■ **Work instruction**
Lines to return, exactly: from the line with "text-decoration: none ->" to the line with "align-items: center ->" in the entries below, both included.

■ **Data to examine**

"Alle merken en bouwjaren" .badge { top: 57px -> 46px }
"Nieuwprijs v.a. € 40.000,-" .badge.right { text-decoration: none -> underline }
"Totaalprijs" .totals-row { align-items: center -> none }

* * *

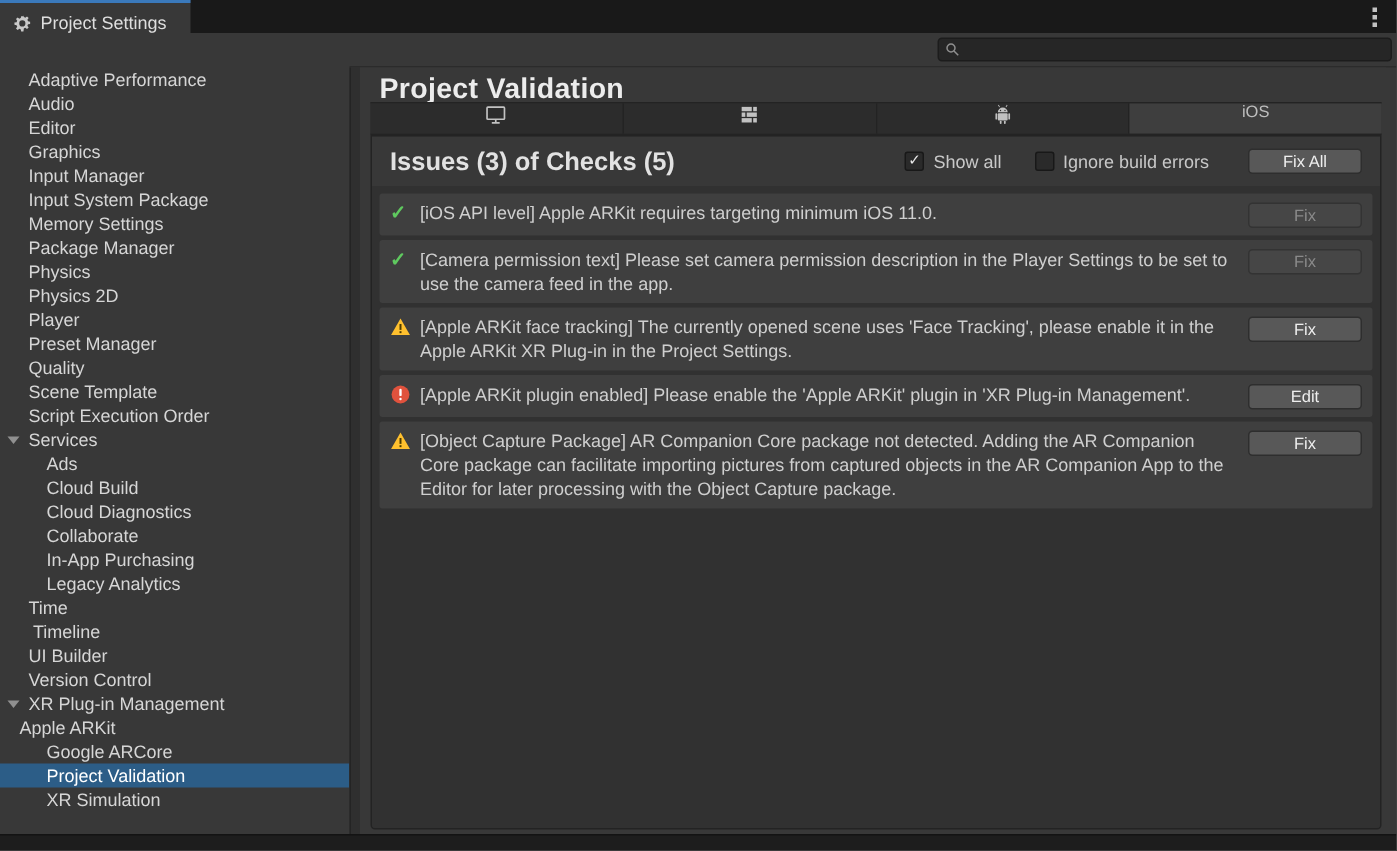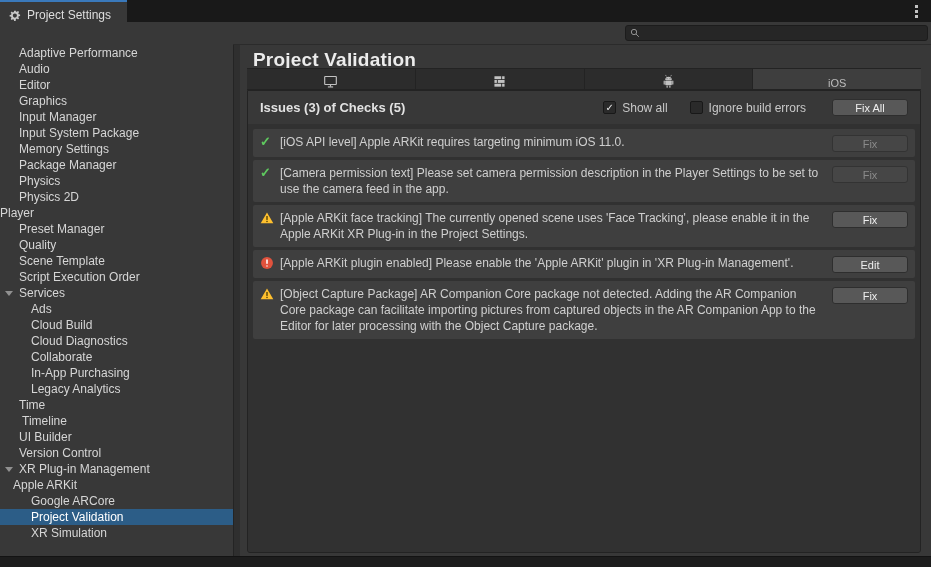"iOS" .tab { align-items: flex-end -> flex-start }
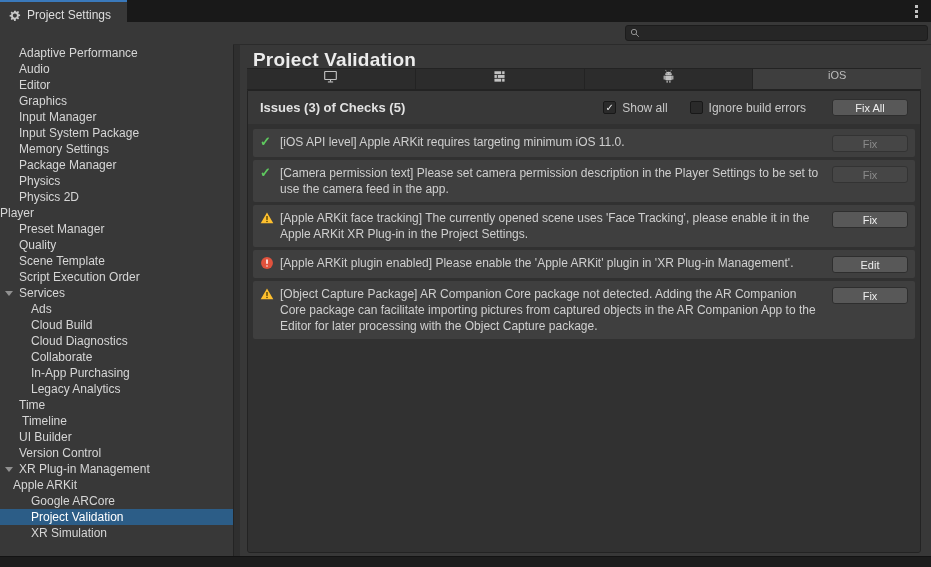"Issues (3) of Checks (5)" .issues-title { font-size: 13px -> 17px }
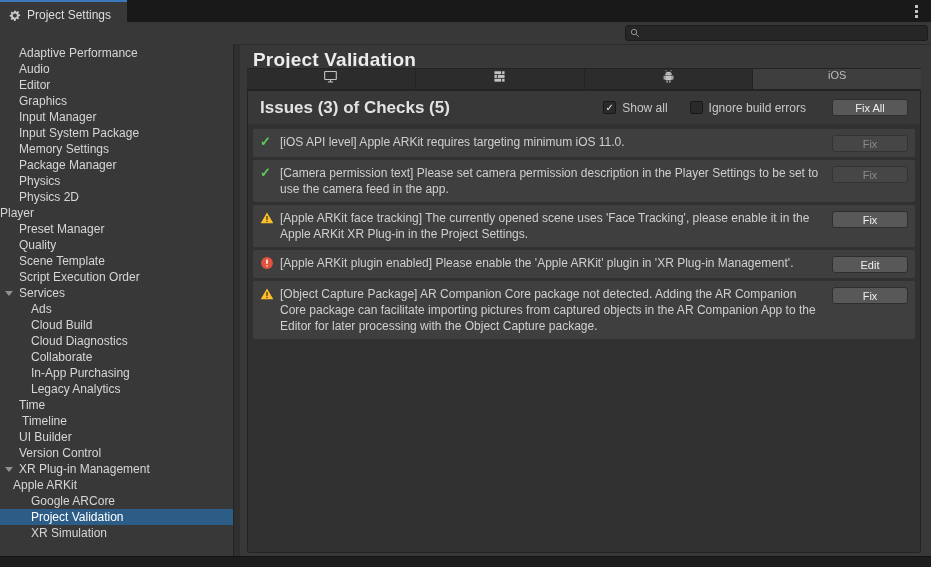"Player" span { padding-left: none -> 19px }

■ **Task answer**
"Nieuwprijs v.a. € 40.000,-" .badge.right { text-decoration: none -> underline }
"Totaalprijs" .totals-row { align-items: center -> none }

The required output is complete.